The next three factors might sound familiar to anyone who has read up on fat burners. This will make sense more in my next blog (hint for next week…. discovering the ingredients to fat burners!). BMR is affected by body temperature. It increases the hotter your temperature is. Many factors such as exercise, warmer climates, spicy food and of course thermogenics will increase the bodies regular temperature. Psychological stress also will increase your BMR, due to this increase in activity of your nervous system… ever heard of fight or flight. This leads to an increase in hormone response, which leads me to the next factor of hormones. Hormones such as adrenaline released in stress situations increases your BMR. Also thyroid hormones raise the body’s natural BMR. Pregnancy will also alter your BMR, but that is another story for another day.

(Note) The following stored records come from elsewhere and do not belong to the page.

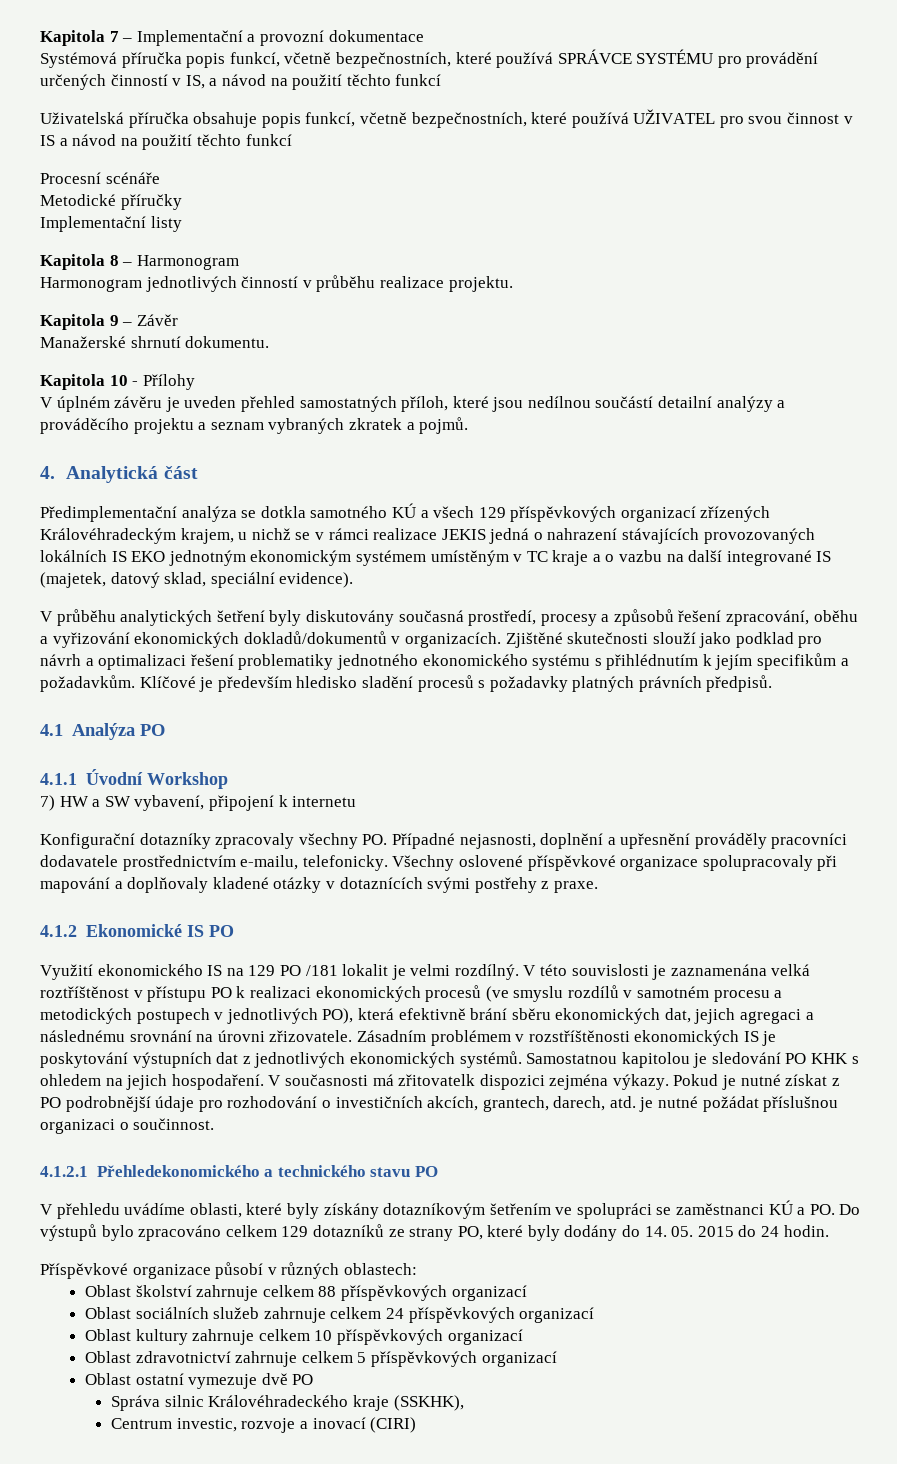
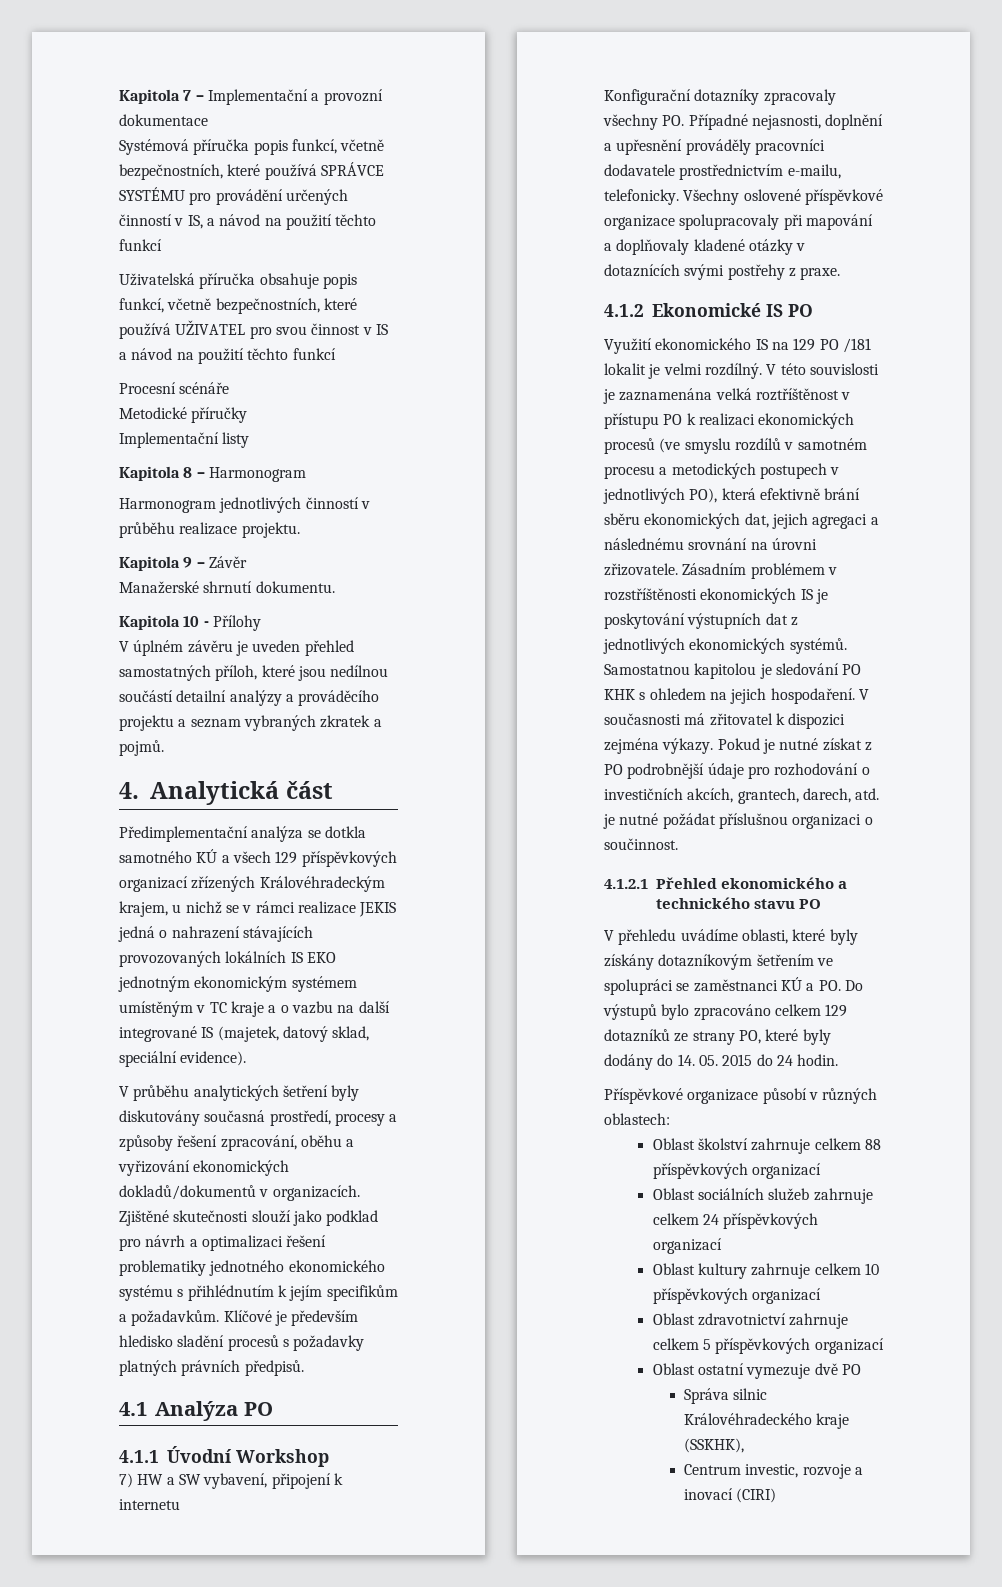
- V průběhu analytických šetření byly diskutovány současná prostředí, procesy a způsobů řešení zpracování, oběhu a vyřizování ekonomických dokladů/dokumentů v organizacích.
+ V průběhu analytických šetření byly diskutovány současná prostředí, procesy a způsoby řešení zpracování, oběhu a vyřizování ekonomických dokladů/dokumentů v organizacích.
- V současnosti má zřitovatelk dispozici zejména výkazy.
+ V současnosti má zřitovatel k dispozici zejména výkazy.
- 4.1.2.1 Přehledekonomického a technického stavu PO
+ 4.1.2.1 Přehled ekonomického a technického stavu PO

Typically, BMR and RMR rates range between 1,200 calories and 2,400 calories a day. Now since you are all exercising, this rate of course increase to 1,800 to 3,000 calories a day. Very elite athletes can have BMRs as high as 10,000 calories a day. Just think about the amount of food you would need to fuel this kind of activity!

PS. All the crash dieters out there… your BMR is slowed down every time your crash diet! When you skip meals or crash diet, your metabolism slows to conserve your energy. Losing weight too quickly will cause your body to think that it is threatened with starvation and goes into survival mode. It will fight to SAVE your fat stores, and any weight loss comes mostly from water or worse, hard earned muscle. Kind of counter intuitive if you ask me.